In practice, ggplot2 will automatically group the data for these geoms whenever you map an aesthetic to a discrete variable (as in the linetype example). It is convenient to rely on this feature because the group aesthetic by itself does not add a legend or distinguishing features to the geoms:

ggplot(data = mpg) +
  geom_smooth(mapping = aes(x = displ, y = hwy))

ggplot(data = mpg) +
  geom_smooth(mapping = aes(x = displ, y = hwy, group = drv))

ggplot(data = mpg) +
  geom_smooth(
    mapping = aes(x = displ, y = hwy, color = drv),
    show.legend = TRUE
  )

To display multiple geoms in the same plot, add multiple geom functions to ggplot()

ggplot(data = mpg) +
  geom_point(mapping = aes(x = displ, y = hwy)) +
  geom_smooth(mapping = aes(x = displ, y = hwy))

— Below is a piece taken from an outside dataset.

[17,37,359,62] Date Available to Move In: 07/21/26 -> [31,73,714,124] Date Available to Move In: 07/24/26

You can pass a set of mappings to ggplot() to avoid duplicate variables

ggplot(data = mpg, mapping = aes(x = displ, y = hwy)) +
  geom_point() +
  geom_smooth()

You can pass additional mappings to a geom function. This makes it possible to display different aesthetics in different layers.

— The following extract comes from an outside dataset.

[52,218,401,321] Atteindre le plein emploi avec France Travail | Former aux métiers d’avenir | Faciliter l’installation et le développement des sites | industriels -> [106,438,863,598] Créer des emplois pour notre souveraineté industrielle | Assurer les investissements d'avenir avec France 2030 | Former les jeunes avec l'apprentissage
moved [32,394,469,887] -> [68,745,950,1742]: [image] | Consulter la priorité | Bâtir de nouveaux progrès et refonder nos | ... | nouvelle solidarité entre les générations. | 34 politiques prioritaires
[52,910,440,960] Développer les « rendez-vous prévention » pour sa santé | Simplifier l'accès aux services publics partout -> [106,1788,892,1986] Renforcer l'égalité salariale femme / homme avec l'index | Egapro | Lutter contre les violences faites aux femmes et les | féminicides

ggplot(data = mpg, mapping = aes(x = displ, y = hwy)) +
  geom_point(mapping = aes(color = class)) +
  geom_smooth()

Here, our smooth line displays just a subset of the mpg dataset, the subcompact cars.

ggplot(data = mpg, mapping = aes(x = displ, y = hwy)) +
  geom_point(mapping = aes(color = class)) +
  geom_smooth(
    data = filter(mpg, class == "subcompact"),
    se = FALSE
  )

Exercises

  1. How to create line / boxplot / histogram / area chart?
ggplot(data = mpg, mapping = aes(x = displ, y = hwy)) +
  geom_smooth()

ggplot(data = mpg, mapping = aes(x = displ, y = hwy)) +
  geom_boxplot(aes(group=cyl))

ggplot(data = mpg, mapping = aes(x = hwy)) +
  geom_histogram(bins=10)

ggplot(data = mpg, mapping = aes(x = displ, y = hwy)) +
  geom_area()

  1. Run this code in your head and predict what the output will look like. Then, run the code in R and check your predictions:
ggplot(
  data = mpg,
  mapping = aes(x = displ, y = hwy, color = drv)
) +
  geom_point() +
  geom_smooth(se = FALSE)

  1. What does show.legend = FALSE do? What happens if you remove it? Why do you think I used it earlier in the chapter?
  • ANSWER: Removes the legend from the chart
  1. What does the se argument to geom_smooth() do?
  • ANSWER: se displays the confidence interval
  1. Will these two graphs look different? Why/why not?
  • ANSWER: They should look the same. The mapping is just different (global vs local)
ggplot(data = mpg, mapping = aes(x = displ, y = hwy)) +
  geom_point() +
  geom_smooth()

ggplot() +
  geom_point(
    data = mpg,
    mapping = aes(x = displ, y = hwy)
  ) +
  geom_smooth(
    data = mpg,
    mapping = aes(x = displ, y = hwy)
  )

  1. Recreate R code necessary to generate graphs in the book.
ggplot(data = mpg, mapping = aes(x = displ, y = hwy)) +
  geom_point() +
  geom_smooth()

ggplot(data = mpg, mapping = aes(x = displ, y = hwy)) +
  geom_point() +
  geom_smooth(mapping = aes(x = displ, y = hwy, group = drv), se = FALSE)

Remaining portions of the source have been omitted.